Science Response 2024/035
Risk to Fish from Very Low Head Turbine Installations
Context
One of the most significant concerns with hydroelectric power production is injury and mortality of fish passing through turbines during intentional or unintentional downstream passage (Algera et al. 2020). There are several mechanisms by which fish can become injured or killed as a result of passage (entrainment) through turbines as summarized by Čada (2001), including rapid and extreme pressure changes, cavitation, sheer stress, collision, turbulence, and grinding. As a result, developers have been working for decades to create ‘fish friendly’ turbines that incorporate features to make them less hazardous to entrained fish (Fraser et al. 2007, Foust et al. 2011, Romero-Gomez et al. 2022, Watson et al. 2022). To determine whether a turbine is indeed ‘fish friendly’, not only does mortality rate need to be quantified, but sublethal effects must also be considered (Ferguson et al. 2006). Many current hydro entrainment mortality monitoring plans typically involve periodically walking downstream of the turbine to observe and record dead fish; this level of monitoring likely does not yield reliable information as to the risk to fish. Increasingly, other methods of monitoring entrainment mortality are being employed, including fish flushing trials and modelling to estimate the death of fish from entrainment, but to date there are no standard or consistent methods considered as ‘best practices’.
Several novel turbine technologies (Quaranta et al. 2022) are being proposed at new and existing infrastructure (weirs, non-power dams), which still need to be assessed for their ‘fish friendliness’ (Cooke et al. 2011) and Canadian application (NRCan 2018). Low head (< 15 m) dams are being explored as viable hydropower options, which could add between 5-10 GW of power (Tung et al. 2007, or about 10% of Canada’s 82.3 GW of installed capacity, IHA 2022) to Canada’s total energy generation capacity. The Very Low Head (VLH) turbine, developed by MJ2 Technologies, is a unique, cost-effective class of turbines designed to address a head of 1.4-4.5 m, discharge of 10-30 m3/s and up to 500 kW of capacity (Fraser et al. 2007, Quaranta et al. 2022). The standard configuration consists of 8 Kaplan-style adjustable runner blades and 18 fixed guide veins, with a diameter of 0.6-5.6 m. The VLH turbine design incorporates several features designed to minimize impact to fish including:
- using a large runner diameter (which allows for low velocity and negates the need for a draft tube),
- minimizing velocity and pressure gradients,
- minimizing the tip gap and the number of blades, and
- ensuring the shape of the Kaplan style runner blades is blunt (Fraser et al. 2007).
A VLH turbine that was installed in 2015 at Wasdell Falls on the Severn River, ON, provided a unique site for the first study of this new technology in Canada. The VLH installation on the Severn River was supported by NRCan as a demonstration site to represent a clean and reliable low-impact source of electricity.
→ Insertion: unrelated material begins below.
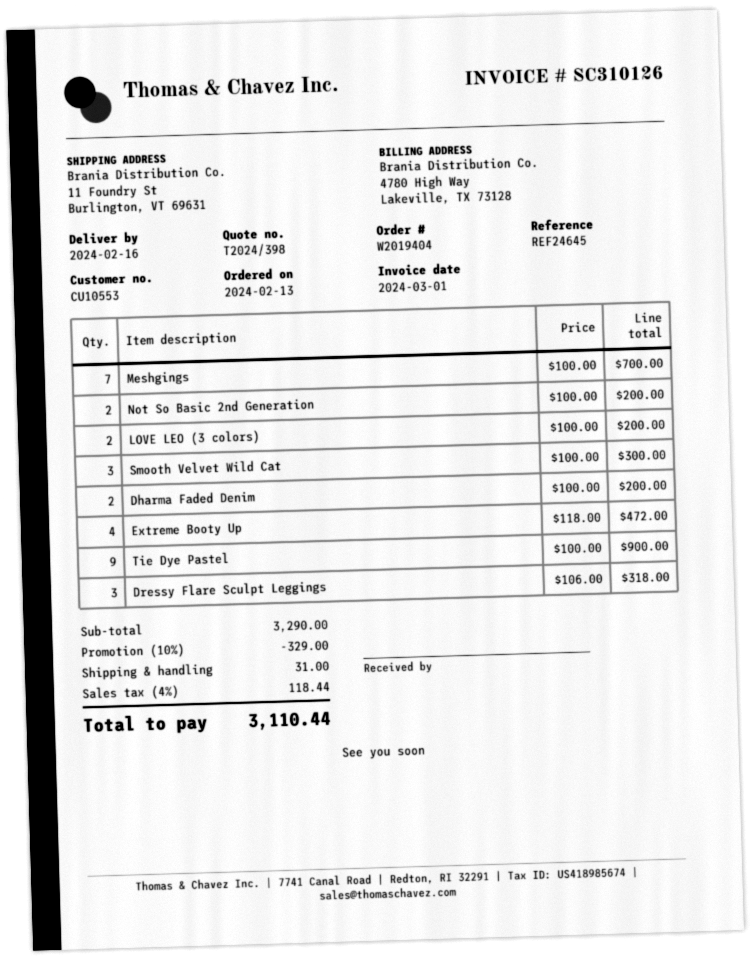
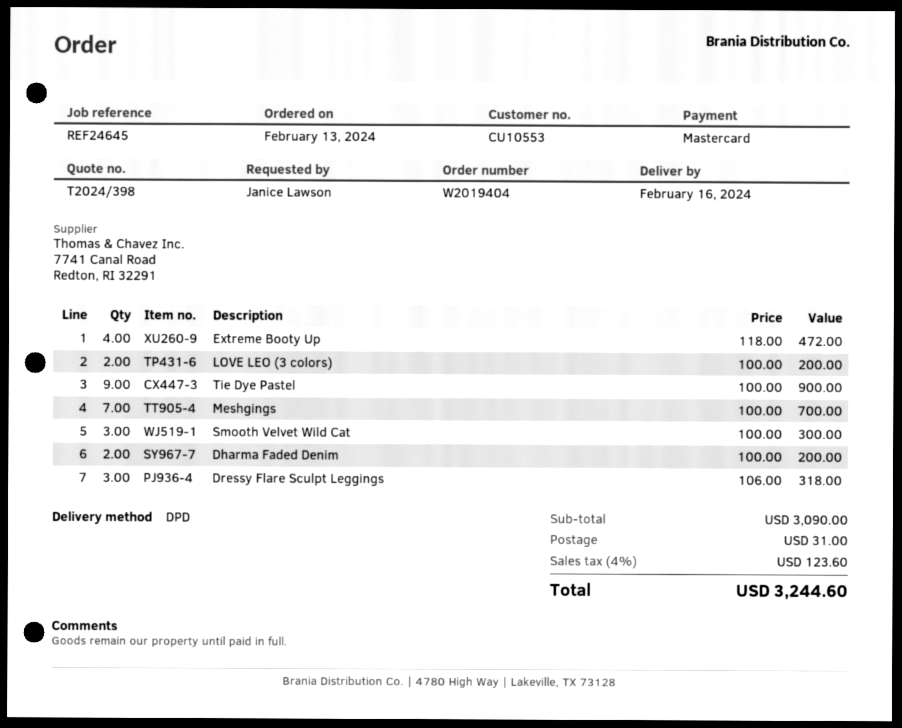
Not So Basic 2nd Generation: 2 x 100.00 = 200.00 -> none
subtotal: 3290.00 -> 3090.00
discount: 10% = 329.00 -> none
tax: 4% = 118.44 -> 4% = 123.60
total: 3110.44 -> 3244.60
VLH technology allows for significant cost savings related to civil works due to its modularity concept, making the development of VLH hydro resources economically feasible, yet it is important that testing was conducted in Canada to determine if this technology can indeed be considered ‘fish friendly’ for Canadian taxa and systems.
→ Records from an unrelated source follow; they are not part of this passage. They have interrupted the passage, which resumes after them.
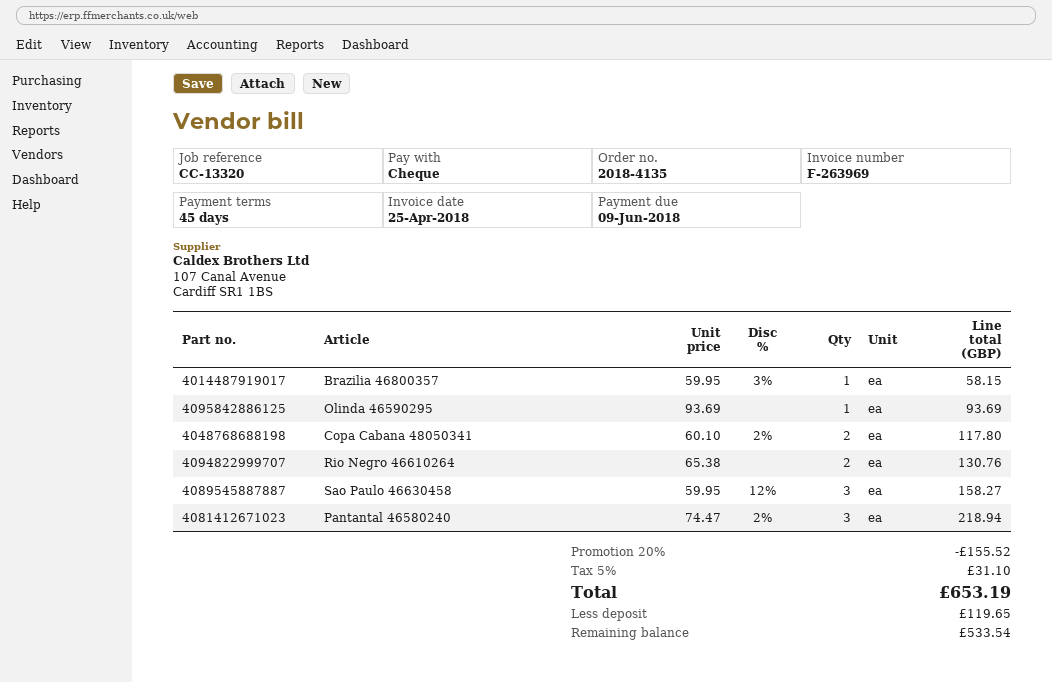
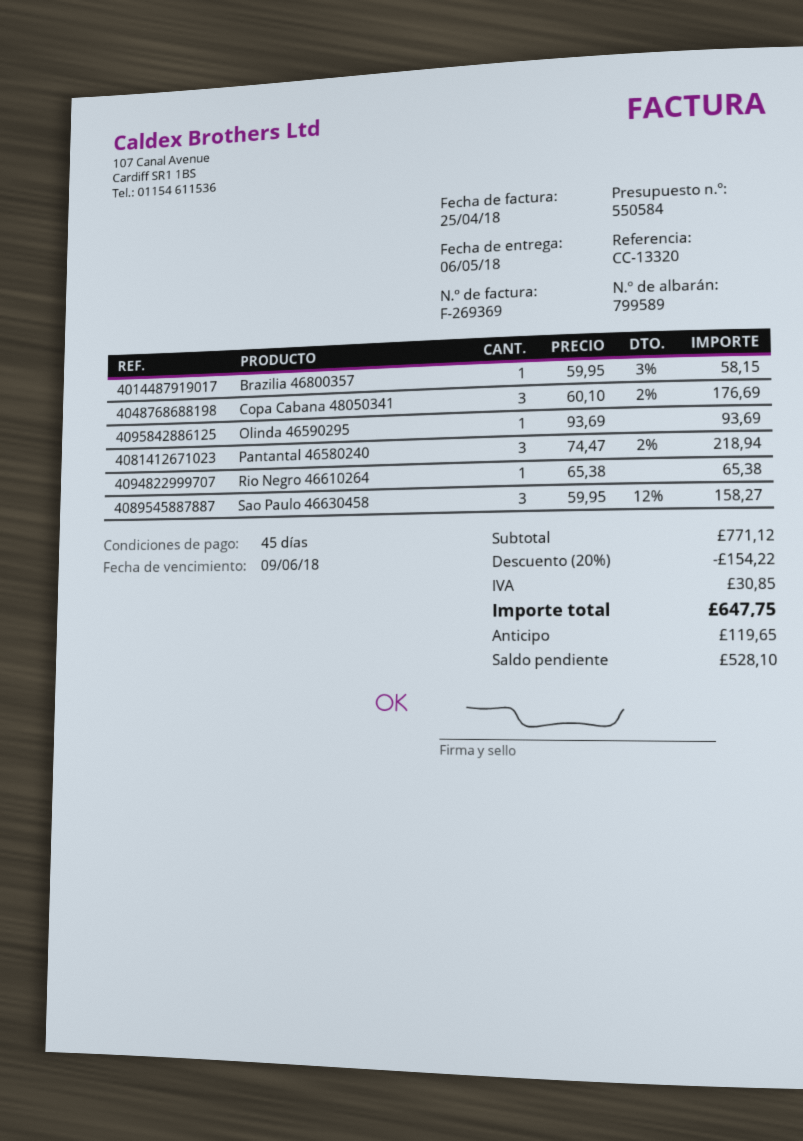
invoice number: F-263969 -> F-269369
Copa Cabana 48050341: 2 x 60.10 - 2% = 117.80 -> 3 x 60.10 - 2% = 176.69
Rio Negro 46610264: 2 x 65.38 = 130.76 -> 1 x 65.38 = 65.38
discount: 20% = 155.52 -> 20% = 154.22
tax: 31.10 -> 30.85
total: 653.19 -> 647.75
balance: 533.54 -> 528.10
Using acoustic telemetry, live fish passage, and sensors designed to record the conditions experienced by fish as they pass through turbines, this research aimed to provide a direct quantification of the risk of entrainment, injury, and immediate or delayed mortality to fish resulting from the VLH turbine installation at Wasdell Falls. Since the Wadell Falls installation was at the site of an existing dam, this research was designed to specifically quantify the increased risk to fish from the installation of the turbine at an existing barrier, not to assess the full impacts of the presence of the dam itself. The risk of entrainment to resident fish upstream of the VLH was estimated by measuring the rate of entrainment of tagged fish via acoustic telemetry. Live fish, representative of the local fish community, were flushed through a VLH turbine to estimate expected injury and mortality rates for resident fish that pass through the VLH turbines. Together, the likelihood of entrainment and risk of injury or mortality from turbine passage can be used to provide an estimate of the overall risk to the fish upstream of the VLH. In addition to live fish passage, electronic sensors were passed through the VLH turbine to provide quantitative information on the physical conditions experienced by fish during passage, some of which may not have presented as obvious injuries during the live fish trials. The results presented in this Science Response Report are intended to provide direct quantification of risk from VLH turbines to Fisheries and Oceans Canada (DFO)’s Fish and Fish Habitat Protection Program (FFHPP). Specifically, the objectives are as follows:
- To determine the overall risk to the resident fish community from the VLH turbine installation at Wasdell Falls;
- To determine the level and type of monitoring required at future installations; and,
- Identify uncertainties and knowledge gaps, and if necessary, recommend additional information, research, monitoring, data collection, etc. that is required to further assess the potential impacts of VLH turbine installations on Canadian fish communities.
This Science Response Report results from the regional peer review of December 5-6, 2023, for the Risk to Fish from Very Low Head Turbine Installations.